Frame The Choices and Provide Clues: Research has also shown that the way in which options are presented -- and even the order they are presented in -- can have a significant impact on decision making. Use plain language that functionally describes the plans ("Thrifty Consumer Plan" or "Healthy Living Plan" vs. "HMO" or "PPO". List the plans starting with the preferred plan, and use colors (such as green, yellow, red) to "nudge" the employee toward selecting the preferred plan.

Make Decisions Easy: The more straightforward you can provide comparisons (charts, graphs, etc), the easier it will be for an employee to make a decision they feel good about...and let inertia work in your favor; make the default option enrollment in the preferred plan.

Remove barriers: Help employees understand that there are outside resources available to help them select an individual health plan is right for them, such as the Healthcare.gov "Find Local Help" search tool.

These biases—and many others—will also have an impact on ICHRA utilization. Research has shown that providing employees with HSAs and HRAs does decrease the use of health care. The challenge is that it reduces both appropriate and inappropriate care. That is, faced with spending money on preventative care or not spending money (loss aversion), not spending money is the more likely outcome, if even spending on that preventive care would save money (and improve health) in the long term

Lack of transparency around the cost and quality of care also present a significant barrier. Without information and tools to make a good decision, most employees select a provider based on location, a personal recommendation, or because they have similar demographics, and because they offer better pricing or have a history of providing more effective care. Tools like ZocDoc are starting to provide some help with this by providing information about insurance, provider ratings and reviews, and availability, but not all providers and services are covered, and discrete pricing and quality information is difficult to find and use.
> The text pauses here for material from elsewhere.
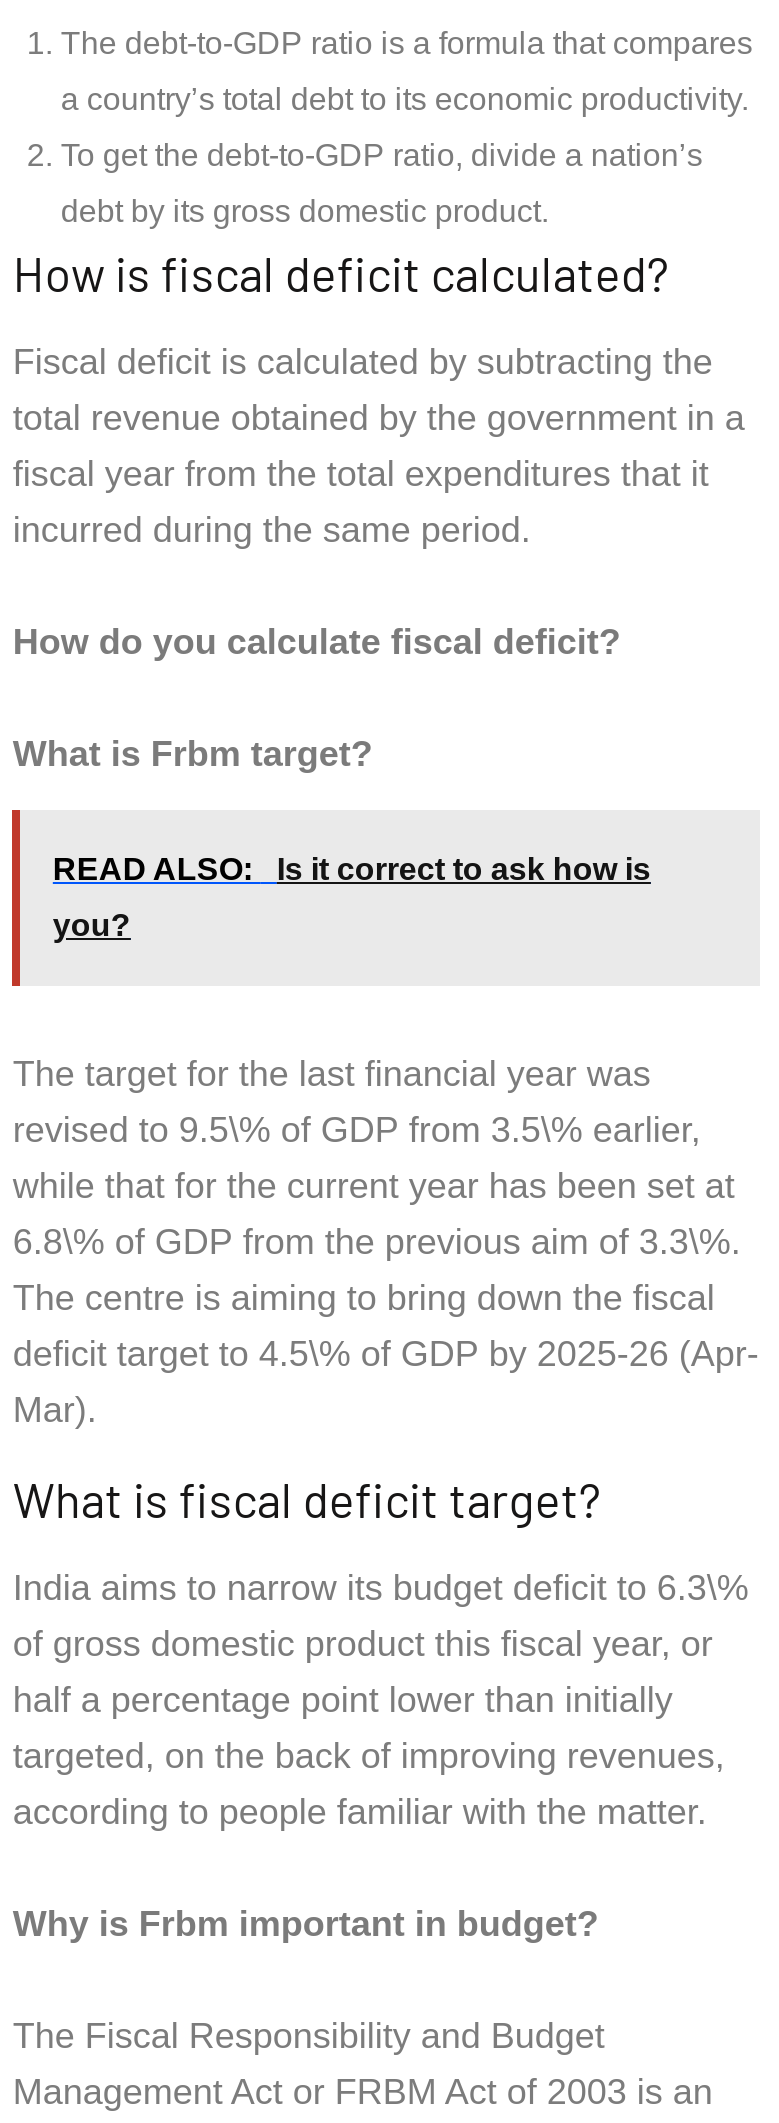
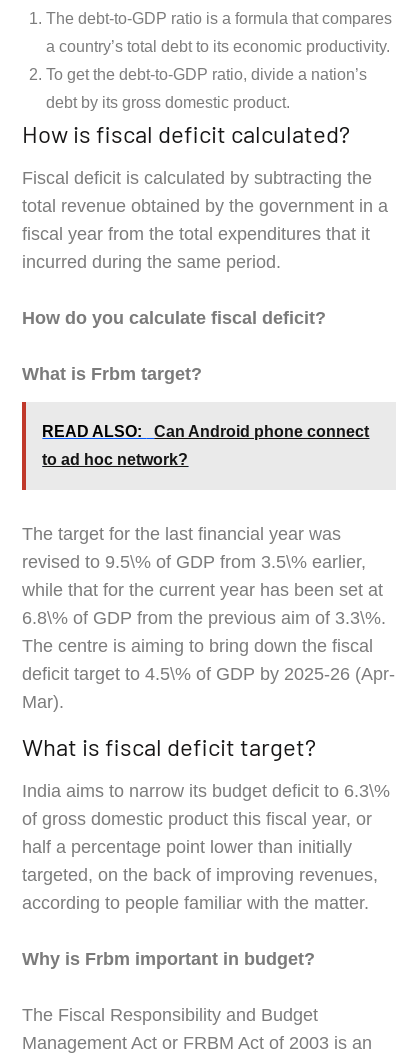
- READ ALSO: Is it correct to ask how is
+ READ ALSO: Can Android phone connect

- you?
+ to ad hoc network?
The same goes for services; while it's possible to compare pricing for many "discretionary" healthcare services, such as orthodontics, plastic surgery, and vision care, finding line-item pricing for routine tests, x-rays, or office visits is extremely difficult, and when it is available, employees have few reference points to help them determine if a price is reasonable. Without information to reassure employees that they are spending their money wisely, many simply stay with the status quo, seeing a provider or purchasing services from someone they already know without regard to cost or outcome, or worse, foregoing a trip to the doctor or obtaining a recommended service and "saving" money.

The good news for employers and fintechs is that the approaches listed above can be applied to help employees better utilize ICHRAs as well as traditional HSA and HRAs. In fact, the big disruption opportunity here is for fintechs and health insurers (and even health systems) to work together to build, deliver and market a real health management experience that leverages all of the advantages of ICHRAs, HRAs, and HSAs. By aligning to tackle these natural challenges to good decision making, they can address many of the wide range of cognitive biases (cognitive load, selection bias, representativeness, over-optimism, loss/risk aversion, endowment effect, etc.).to deliver lower costs, better utilization and increase productivity.

This article is a collaboration between Publicis Sapient - Health and the Financial Services Center of Excellence at Publicis Sapient with special thanks to David Poole.